■ **Input records**
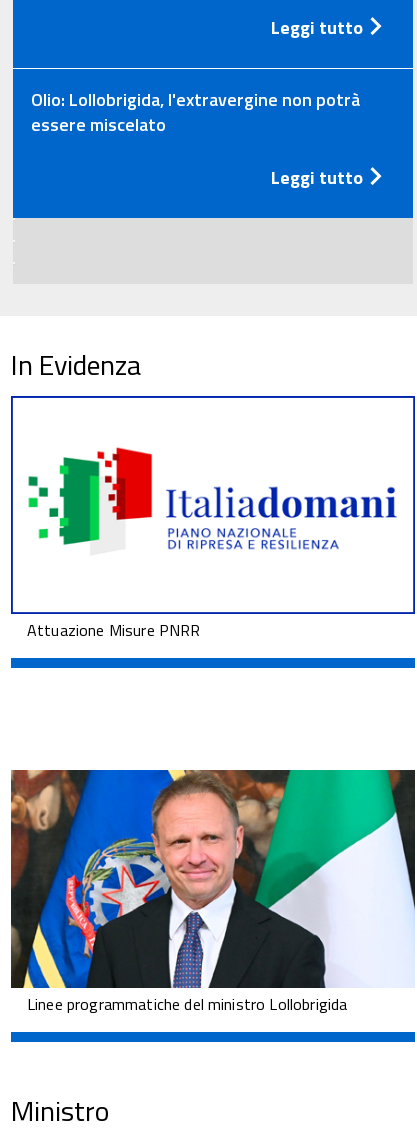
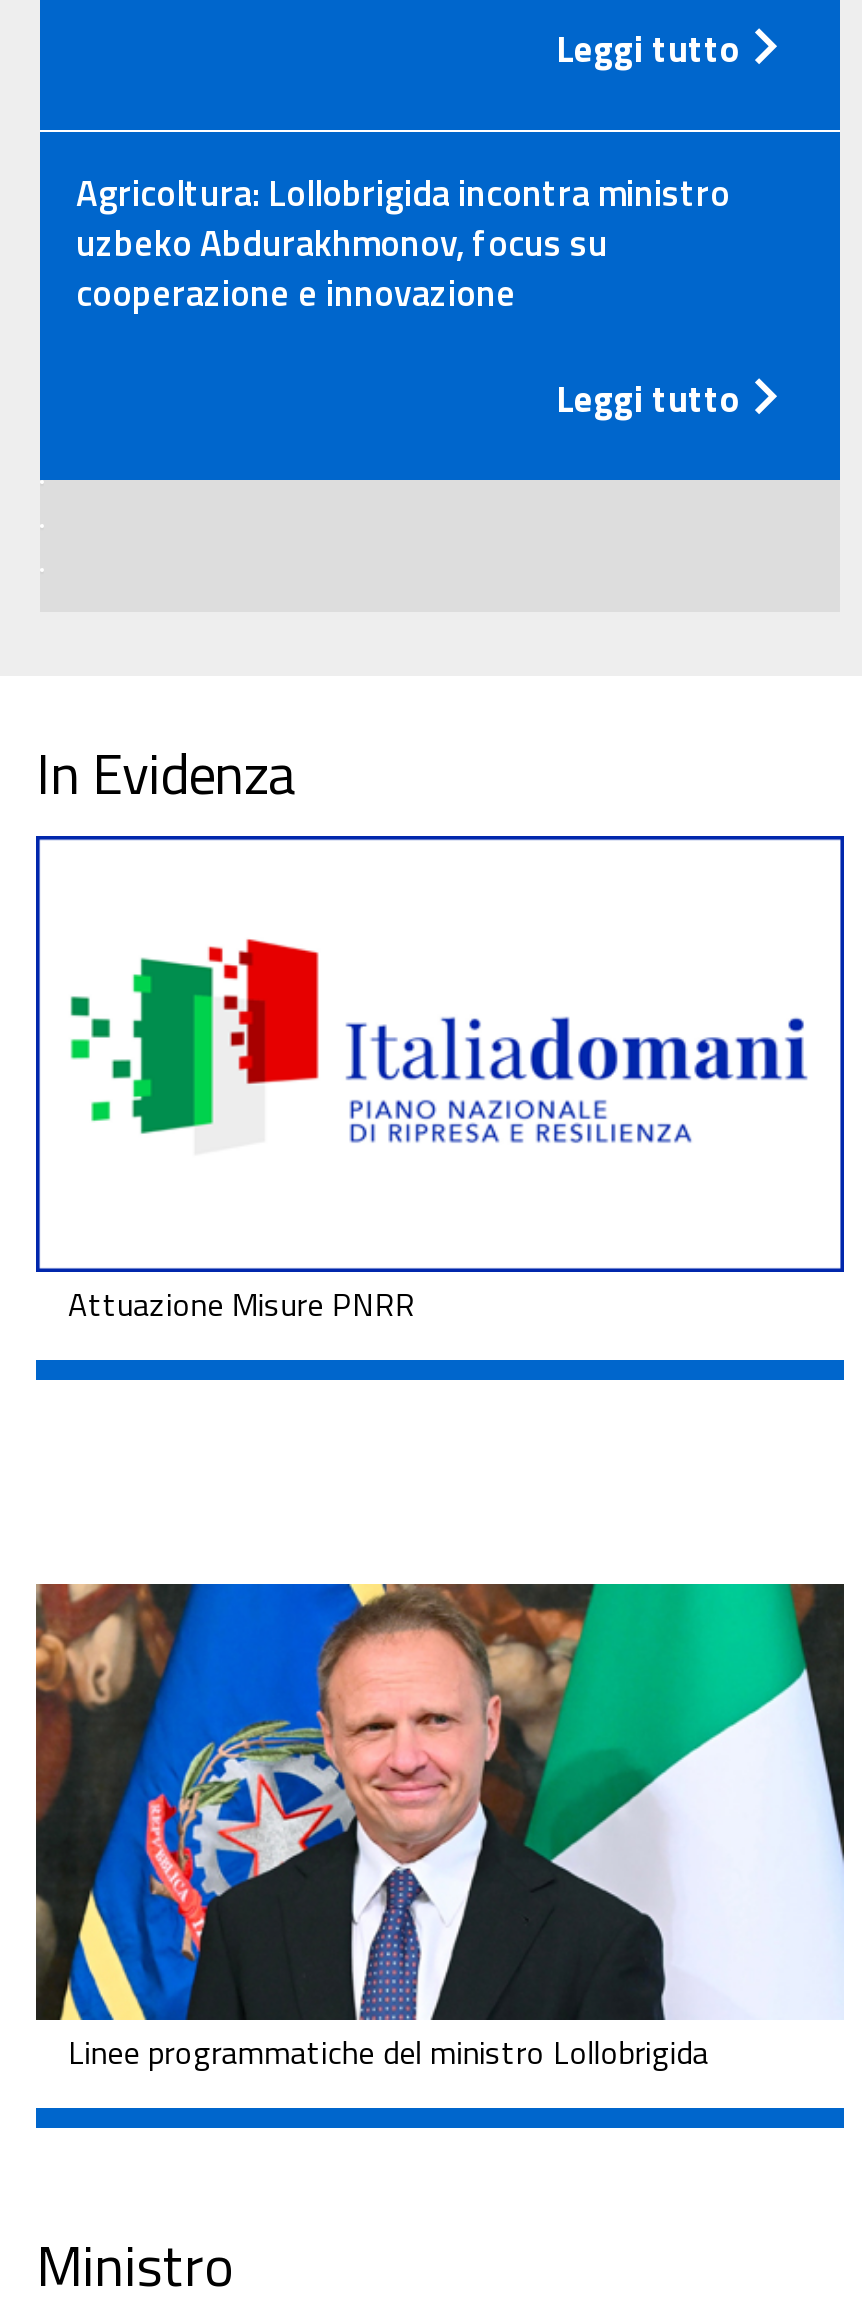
- Olio: Lollobrigida, l'extravergine non potrà
- essere miscelato
+ Agricoltura: Lollobrigida incontra ministro
+ uzbeko Abdurakhmonov, focus su
+ cooperazione e innovazione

■ **Your goal**
Print the listing verbatim; no pictures.

■ **Solution**
- Olio: Lollobrigida, l'extravergine non potrà
- essere miscelato
+ Agricoltura: Lollobrigida incontra ministro
+ uzbeko Abdurakhmonov, focus su
+ cooperazione e innovazione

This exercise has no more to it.